Dumb marketing gets in way of smart movie

So here’s the movie plot: A director recasts his lead actress in a film as a fully computer-generated blond beauty and tries to pass her off as a recluse.

So here’s the marketing ploy: “And introducing Simone as herself.”

In New Line Cinema’s latest release, Simone, starring model Rachel Roberts as the title character, the ending credits try to pass off the gimmick as real.

In other words, while the movie is about a guy who passes off something fake as something real, the studio is attempting to pass off something real as something fake.

It’s a classic case of life-imitating-art-imitating-stupidity.

New Line Cinema even went so far as to impose a two-year-long gag order on Roberts. According to published Associated Press reports, she wasn’t allowed to tell her friends she was in the movie. All of this because some number-crunching goons thought it would be funny to pass her off as a complete pixilated creation of the studio, which is producing a film about a director who does the opposite. I wonder what hand the real director, Andrew Niccol, had in all of this.

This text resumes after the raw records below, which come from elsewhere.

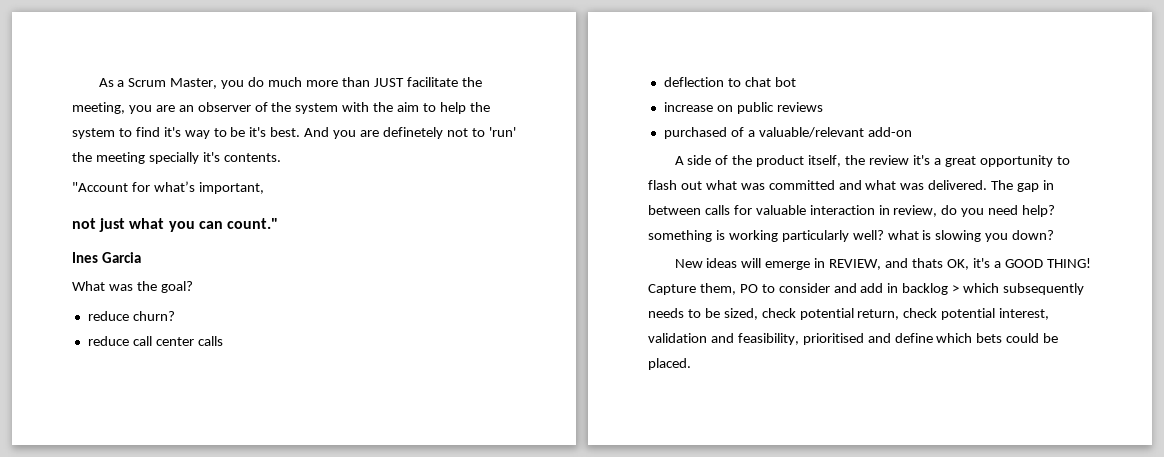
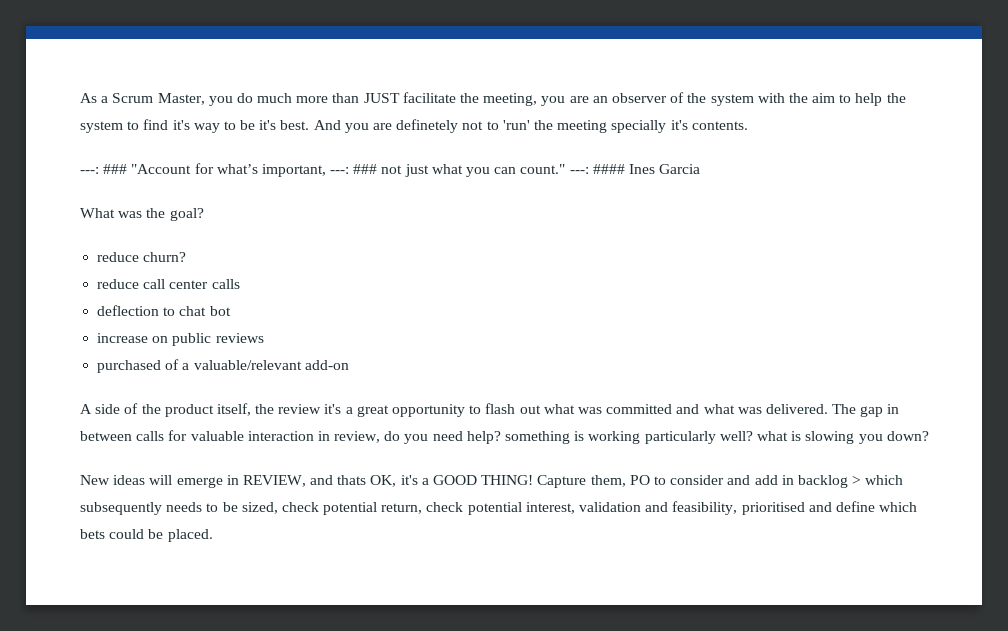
(281, 157) none -> [80,164,128,174] ---: ###
(264, 188) // -> [330,164,378,174] ---: ###
(278, 223) // -> [569,164,625,174] ---: ####

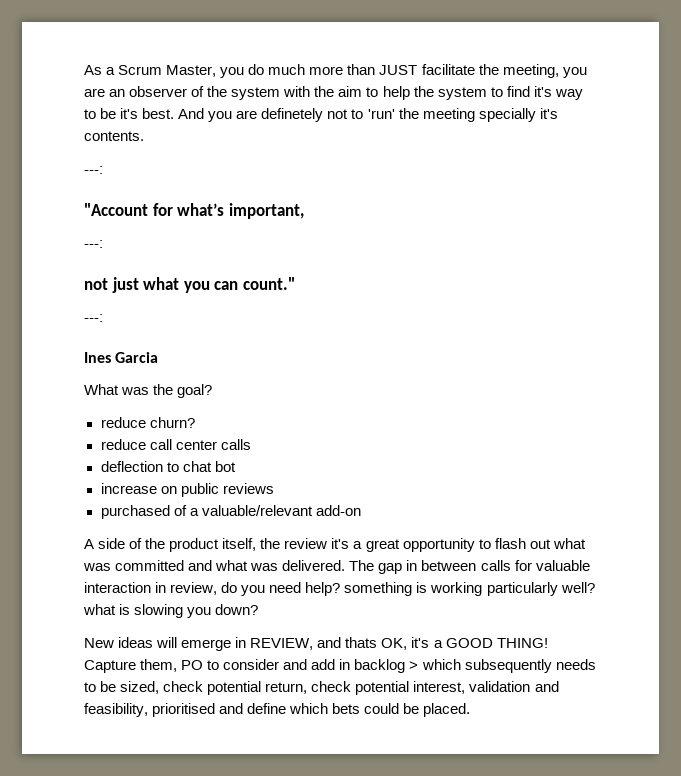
[103,164,128,174] ### -> (103, 170) //
[330,164,378,174] ---: ### -> [84,240,103,248] // ---: //
[569,164,625,174] ---: #### -> [84,314,103,322] // ---: //

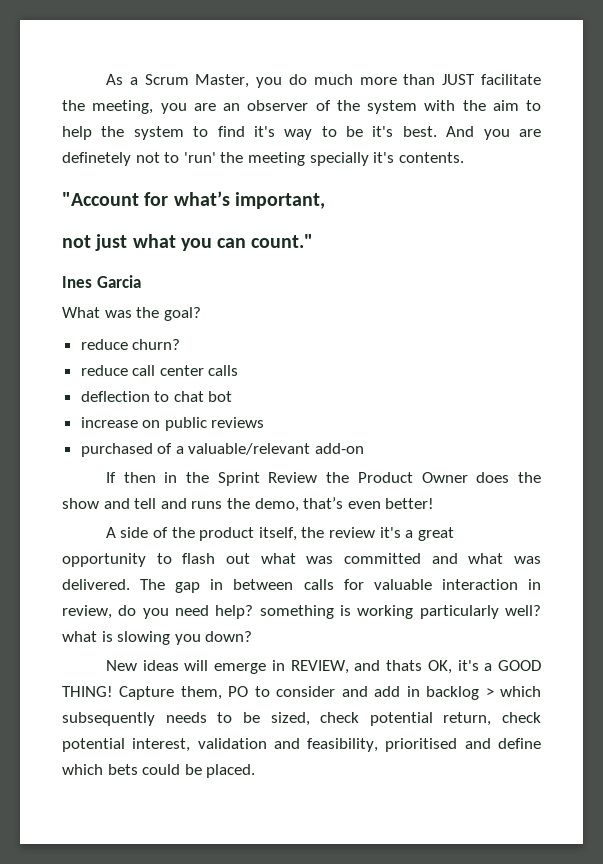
[84,166,103,174] // ---: -> (464, 157) none
[84,240,103,248] // ---: -> (325, 200) none
[84,314,103,322] // ---: -> (314, 241) none
(361, 510) none -> [105,472,541,486] [62,497,435,512] // If then in the Sprint Review the Product Owner does the show and tell and runs the demo, that’s even better!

For the satirical writer of Gattaca, The Truman Show and Simone, Niccol seems to like delving into a futuristic world where technology breeds creation – some ambitiously intelligent material, if anything.

How ironic then, that such a lame-brained concoction was used in the marketing for Simone.

Apparently, the advertising campaign never came to fruition – well, I never once thought the actress playing Simone was really supposed to be a computer – but it’s embarrassing for this kind of news to hit just as the film opens. It certainly didn’t help the box office – Simone only grossed $3.8 million in its opening weekend.

But not all of the let’s-fool-the-audience marketing ploys have produced negative results.

The low-budget phenom Blair Witch Project attempted a similar tactic, and it’s paid off handsomely. But then there was a backlash when fans of the film learned the three documentary-filmmaker characters were actually actors, and the whole shebang – including the Artisan film studio-produced Sci-Fi Channel documentary – was nothing more than an elaborate hoax.

But the real question is: Why do film studios feel the need to fool us? Why can’t a movie – based on its merits as a film alone – simply be released without the fuss of a silly, overblown marketing ploy?

Just tell us who’s in it, give us a tease of what it’s about, and try not to hit us over the head with some kind of supposedly brilliant scheme to get our tushes in the seats.

For the record, I thought Blair Witch was absolutely brilliant, and Simone was delightfully funny, despite what other critics are saying.

But hey, that’s just my opinion, man.